◆ EXERCISE DETAILS ◆
Below is a block of records: output all of them exactly and leave out the pictures.

# # # # # # #

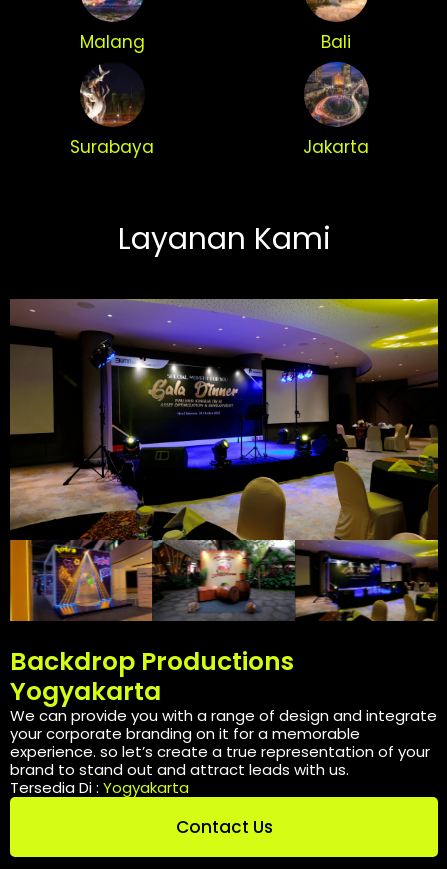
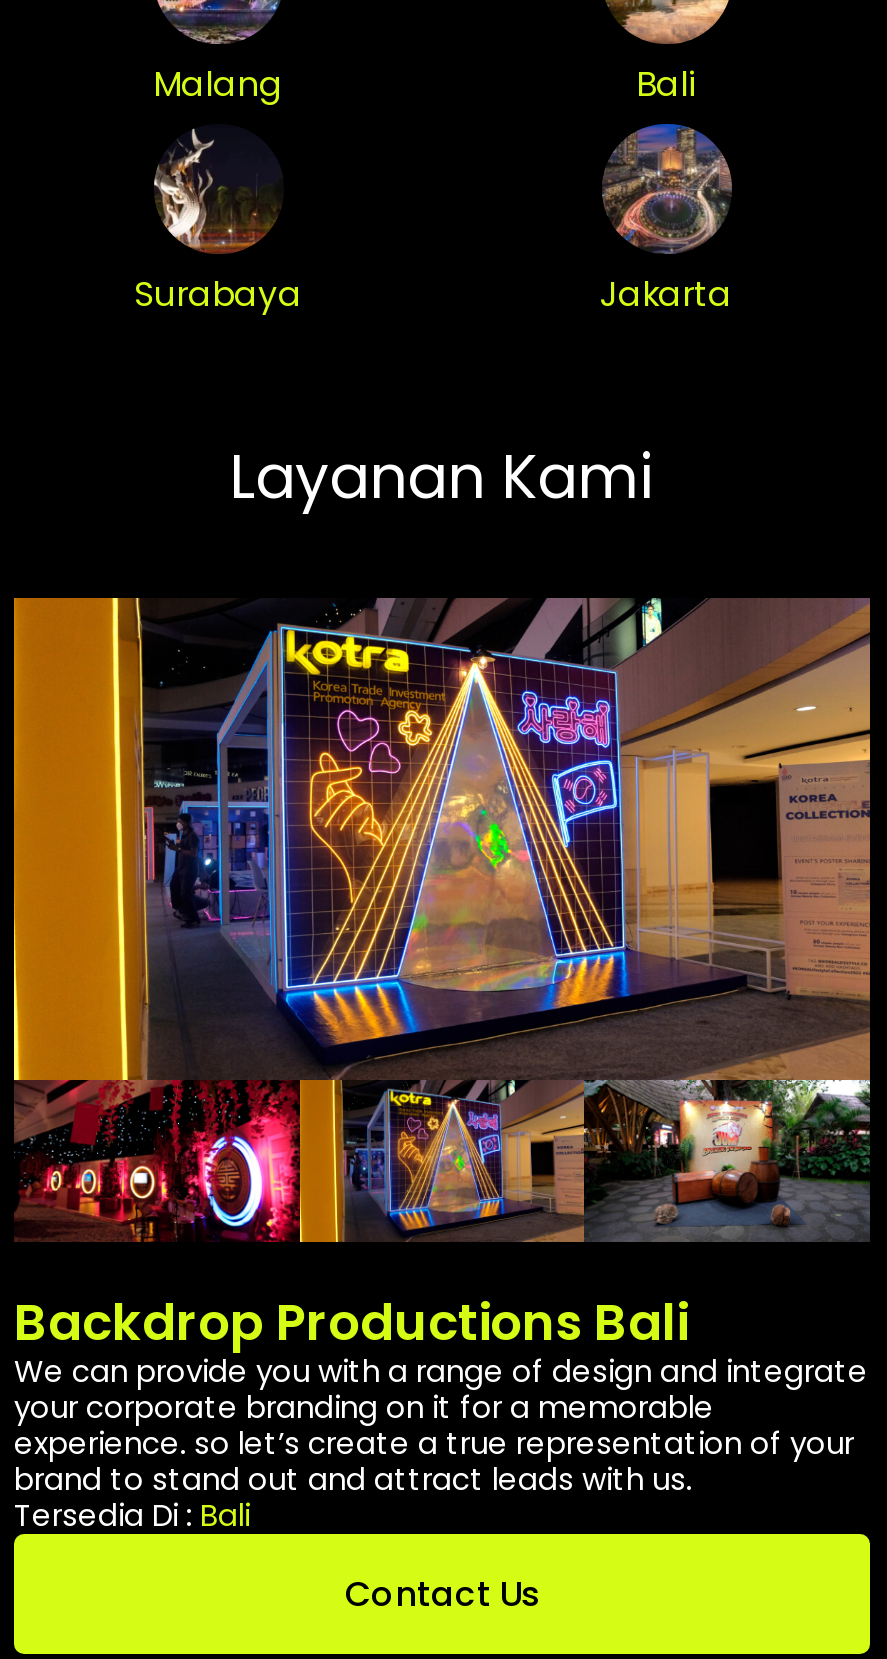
- [image]
- Backdrop Productions
- Yogyakarta
+ [image]
+ Backdrop Productions Bali

- Tersedia Di : Yogyakarta
+ Tersedia Di : Bali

# # # # # # #

◆ TASK RESULT ◆
- [image]
- Backdrop Productions
- Yogyakarta
+ [image]
+ Backdrop Productions Bali

- Tersedia Di : Yogyakarta
+ Tersedia Di : Bali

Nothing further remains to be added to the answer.